C’était celui des bourreaux. Celui de don Garcia Luis de Cordoza, capitaine
général de Grenade. Celui de tous les tueurs, quelques vêtements qu’ils
portent, quelque Dieu qu’ils prient, tous renégats de la bonté, de la pitié et
de la compassion.
    Je sais que mes yeux ont brillé du même éclat quand j’ai
tué.
    Et sans doute, face à cet homme en noir, l’ai-je retrouvé,
d’autant plus intense que, peu à peu, à ma colère et à mon émotion se mêlaient
l’amertume et la déception.
    Moi aussi j’ai tiré sur mon épée, en exhibant la lame.
    L’homme m’a salué, inclinant à peine la tête, gardant son
chapeau enfoncé jusqu’aux sourcils.
    Il se dénommait Jean-Baptiste Colliard, dit-il d’un ton
arrogant, capitaine des gardes du Castellaras de la Tour, au service du comte
Guillaume de Thorenc. Il avait ordre de ne laisser personne pénétrer dans le
château.
    — Personne, a-t-il répété.
    Puis, d’un ton dédaigneux, il a ajouté :
    — Il faut passer son chemin.
    Michele Spriano s’est avancé et s’est placé entre nous deux,
expliquant au capitaine des gardes qui j’étais. L’homme a paru un instant
troublé. Les gardes maintenant nous entouraient.

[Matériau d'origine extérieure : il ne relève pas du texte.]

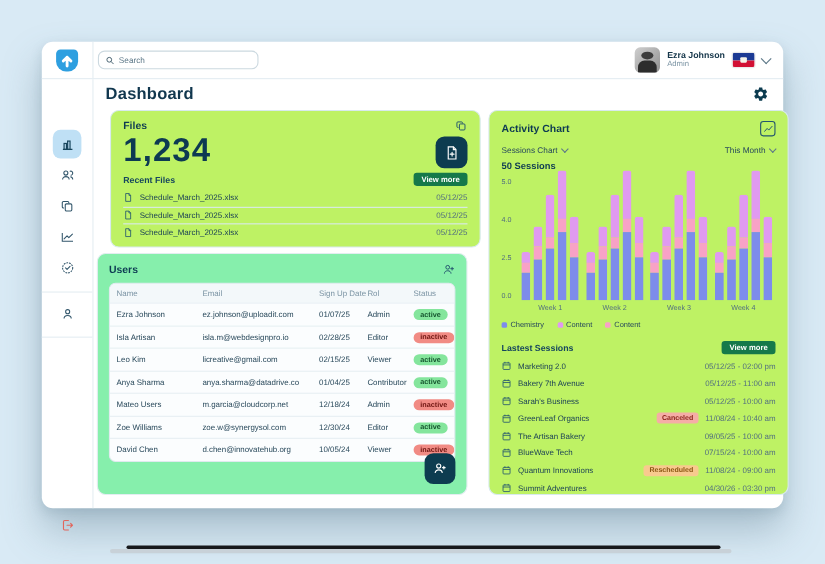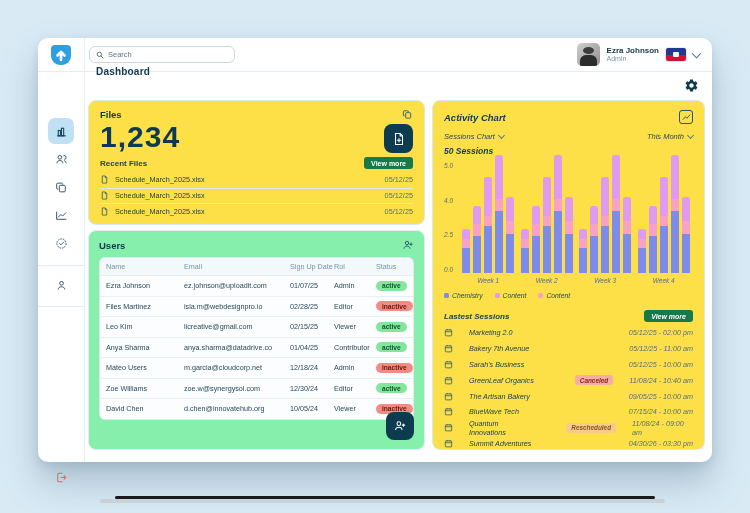--- a/index.html
+++ b/index.html
@@ -32,25 +32,25 @@
   .flag .emblem { position:absolute; left:7px; top:4px; width:6px; height:5px; background:#f5f3e9; border-radius:1px; }
   .chev { width:7px; height:7px; border-right:1.4px solid #5d7888; border-bottom:1.4px solid #5d7888; transform:rotate(45deg); margin-top:-3px; }
 
   
   .sidebar { position:absolute; left:0; top:34px; bottom:0; width:47px; border-right:1px solid #e4edf2; }
   .side-icon { position:absolute; left:50%; transform:translateX(-50%); width:26px; height:26px; display:flex; align-items:center; justify-content:center; border-radius:7px; cursor:pointer; }
   .side-icon.active { background:#bfe0f5; }
   .side-divider { position:absolute; left:0; right:0; height:1px; background:#e4edf2; }
 
   
-  .page-title { position:absolute; left:58px; top:28px; font-size:10px; font-weight:bold; color:#11374e; letter-spacing:.2px; }
+  .page-title { position:absolute; left:58px; top:39px; font-size:15px; font-weight:bold; color:#11374e; letter-spacing:.2px; }
   .gear-btn { position:absolute; right:13px; top:40px; width:15px; height:15px; cursor:pointer; }
 
   .card { position:absolute; border-radius:8px; }
-  .card-tint { background:#fde047; border:1px solid #d8eaee; }
+  .card-tint { background:#bef264; border:1px solid #d8eaee;margin-left:12px; }
   .card-white { background:#86efac; border:1px solid #e3edf1; }
 
   
   .files-card { left:50px; top:62px; width:337px; height:125px; padding:8px 11px; }
   .card-head { display:flex; align-items:center; justify-content:space-between; }
   .card-title { font-size:9.5px; font-weight:bold; color:#0d3a52; }
   .files-num-row { display:flex; align-items:flex-start; justify-content:space-between; margin-top:1px; }
   .big-number { font-size:30px; font-weight:bold; color:#0d3a52; letter-spacing:1px; line-height:1.05; }
   .dark-btn { background:#0d3c50; border-radius:8px; display:flex; align-items:center; justify-content:center; cursor:pointer; }
   .addfile-btn { width:29px; height:29px; margin-top:3px; }
@@ -67,40 +67,40 @@
   .u-table { margin-top:6px; border:1px solid #e0eaef; border-radius:6px; background:#fbfdfe; overflow:hidden; }
   .u-grid { display:grid; grid-template-columns:78px 106px 44px 42px 38px 9px; align-items:center; padding:0 6px; }
   .u-head { height:17px; background:#f3f8fa; font-size:7.2px; color:#7a93a3; }
   .u-row { height:20.5px; border-top:1px solid #e7eff3; font-size:7.2px; color:#29495b; }
   .pill { display:inline-block; font-size:6.6px; font-weight:bold; padding:1.5px 6px; border-radius:8px; }
   .pill.active { background:#84e59c; color:#14532d; }
   .pill.inactive { background:#f18b84; color:#6e1410; }
   .adduser-fab { position:absolute; right:10px; bottom:9px; width:28px; height:28px; }
 
   
-  .activity-card { left:394px; top:62px; width:273px; height:350px; padding:9px 11px;font-style:italic; }
+  .activity-card { left:394px; top:62px; width:273px; height:350px; padding:9px 11px; }
   .chart-icon-box { width:14px; height:14px; border:1px solid #23566e; border-radius:3px; display:flex; align-items:center; justify-content:center; }
   .selector-row { display:flex; align-items:center; justify-content:space-between; margin-top:8px; }
   .selector { display:flex; align-items:center; gap:4px; font-size:7.5px; color:#27495c; cursor:pointer; }
   .selector .chev { width:5px; height:5px; margin-top:-2px; }
   .sessions-total { margin-top:5px; font-size:8.5px; font-weight:bold; color:#0d3a52; }
 
   .chart-wrap { display:flex; margin-top:6px; height:122px; }
   .y-axis { width:15px; display:flex; flex-direction:column; justify-content:space-between; height:111px; font-size:6.5px; color:#53707f; }
   .plot { flex:1; display:flex; align-items:flex-end; height:122px; }
   .bar-group { flex:1; display:flex; flex-direction:column; }
   .bars { display:flex; align-items:flex-end; justify-content:space-evenly; height:111px; }
   .bar-stack { width:8px; display:flex; flex-direction:column-reverse; border-radius:2.5px 2.5px 0 0; overflow:hidden; }
   .week-label { text-align:center; font-size:6.5px; color:#53707f; margin-top:4px; }
   .legend { display:flex; gap:12px; margin-top:8px; }
   .legend-item { display:flex; align-items:center; gap:3px; font-size:6.8px; color:#27495c; }
   .legend-dot { width:5px; height:5px; border-radius:1.5px; }
 
   .sessions-head { display:flex; align-items:center; justify-content:space-between; margin-top:11px; }
-  .session-row { display:flex; align-items:center; gap:16px; height:15.8px; font-size:7.2px; color:#1c4256; }
+  .session-row { display:flex; align-items:center; gap:6px; height:15.8px; font-size:7.2px; color:#1c4256; }
   .session-row .sdate { color:#53707f; }
   .session-row .spacer { flex:1; }
   .sbadge { font-size:6.4px; font-weight:bold; padding:1.5px 5px; border-radius:3px; }
   .sbadge.canceled { background:#f5ada6; color:#8c241b; }
   .sbadge.rescheduled { background:#f8ca8e; color:#8a5512; }
 
   
   .deck-line { position:absolute; left:115px; top:496px; width:540px; height:2.5px; background:#17191c; border-radius:2px; }
   .deck-shadow { position:absolute; left:100px; top:499px; width:565px; height:4px; background:#c7ced3; opacity:.85; border-radius:2px; }
 
@@ -296,21 +296,21 @@
           </div>
         <div id="users-body">
             <div class="u-grid u-row">
               <span>Ezra Johnson</span>
               <span>ez.johnson@uploadit.com</span>
               <span>01/07/25</span>
               <span>Admin</span>
               <span><span class="pill active">active</span></span>
             </div>
             <div class="u-grid u-row">
-              <span>Files Martinez</span>
+              <span>Isla Artisan</span>
               <span>isla.m@webdesignpro.io</span>
               <span>02/28/25</span>
               <span>Editor</span>
               <span><span class="pill inactive">inactive</span></span>
             </div>
             <div class="u-grid u-row">
               <span>Leo Kim</span>
               <span>licreative@gmail.com</span>
               <span>02/15/25</span>
               <span>Viewer</span>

    — Que voulez-vous ? a-t-il bougonné.
    Il s’est encore approché.
    — Ici, a-t-il poursuivi, c’est toujours la guerre. Les
papistes de la Grande Forteresse de Mons refusent d’appliquer le traité de paix
de Saint-Germain que le comte de Thorenc nous a demandé de respecter. Le
Castellaras de la Tour est à nous, ainsi que tous les villages du fief. Nous
prions comme nous l’entendons : en français, et nous lisons la Bible
plutôt que ces prières à une femme que l’on dit vierge et qui ne l’est pas plus
que moi !
    Il s’est esclaffé et m’a dévisagé avec mépris avant de
reprendre :
    — J’ai entendu le comte de Thorenc dire que son frère
s’était fait espagnol, par haine de la vraie foi, et qu’il avait renié son
royaume, trahi son père et toute sa famille. Êtes-vous celui-là ?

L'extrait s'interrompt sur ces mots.